I see yuusha as more like your average jrpg protag/group saving the world and eiyuu as someone/group who perform(ed) heroic deeds.

If that's a more simpler explanation - its definitely not an easy one for the translator :)

Share this comment


Link to comment

That's quite an interesting topic, although to be honest I didn't pay much attention in regard of the hero though lol. That said, I did find some interesting answer from Yahoo Answer (Not reliable I knew). From there I guess I could interpreted 'yuusha' (mean 'brave man') as the people who is very brave and willing to challenge anything for the sake of protecting everything, and the example were mostly from old RPG one. While for eiyuu (mean 'good man'), I guess it could be applied to anyone else who have some sort of record and recognized by history for bring prosperity or something like that, and the example would be like 'Eiyuu Senki' (Duh) and arguably 'Fate Stay Night'. In the end, those two term were pretty much blurred into one definition, and I think the current translation could be still worked (Translated both terms as hero), even though the nuance was pretty much different. 

Edited by littleshogun

Share this comment


Link to comment
16 minutes ago, littleshogun said:

That's quite an interesting topic, although to be honest I didn't pay much attention in regard of the hero though lol. That said, I did find some interesting answer from Yahoo Answer (Not reliable I knew). From there I guess I could interpreted 'yuusha' (mean 'brave man') as the people who is very brave and willing to challenge anything for the sake of protecting everything, and the example were mostly from old RPG one. While for eiyuu (mean 'good man'), I guess it could be applied to anyone else who have some sort of record and recognized by history for bring prosperity or something like that, and the example would be like 'Eiyuu Senki' (Duh) and arguably 'Fate Stay Night'. In the end, those two term were pretty much blurred into one definition, and I think the current translation could be still worked (Translated both terms as hero), even though the nuance was pretty much different. 

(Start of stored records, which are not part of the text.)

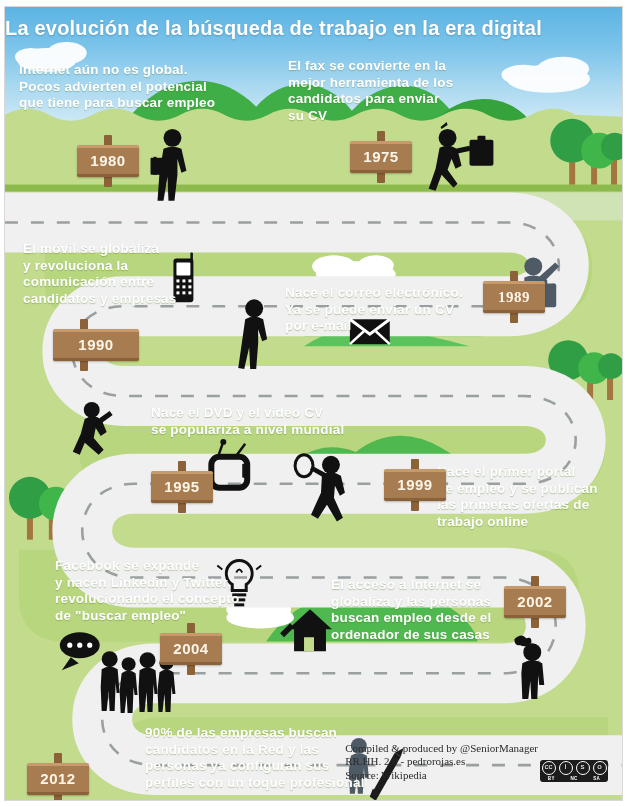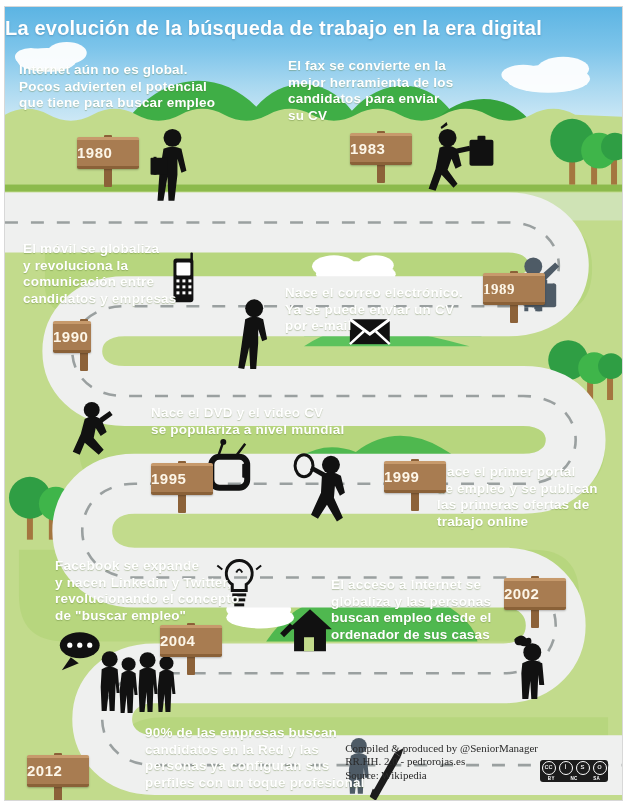"1980" .sign .board { text-align: none -> center; top: 8px -> 16px }
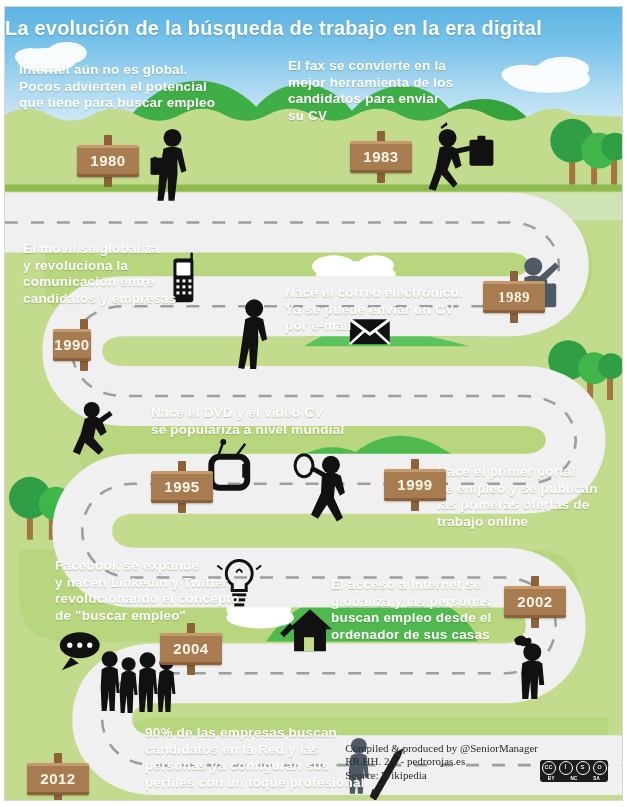"1983" div.board { text: 1983 -> 1975 }
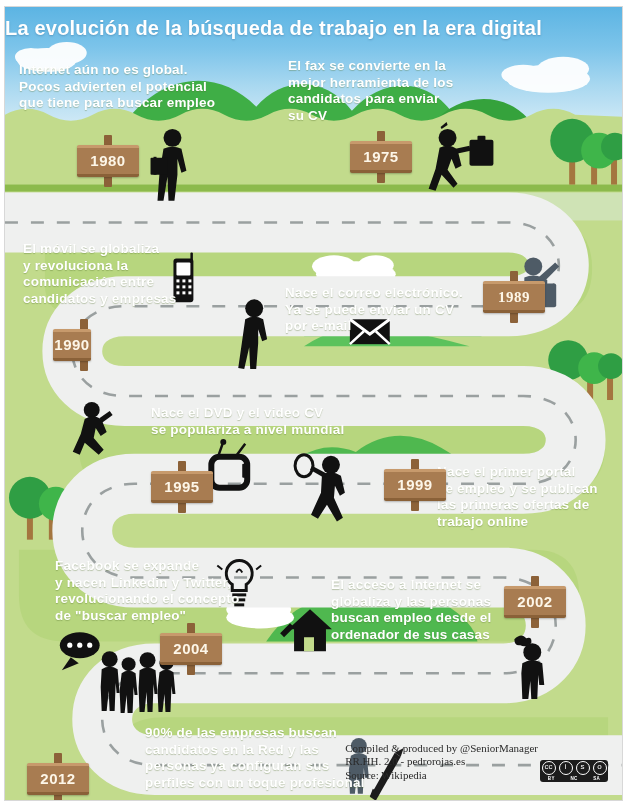"1990" div.board { width: 38px -> 86px }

Yuusha can be translated as 'one who is brave' or 'brave one'.   Eiyuu is more annoying, but the essential meaning is 'glorious man', though the 'osu' kanji used in this case is different from the scientific 'osu' kanji that simply refers to the male of any species.

Share this comment


Link to comment
2 hours ago, Zakamutt said:

Isn't "great man" quite good for (at least male) eiyuu? You get associations to western ideas with that, but they seem about right.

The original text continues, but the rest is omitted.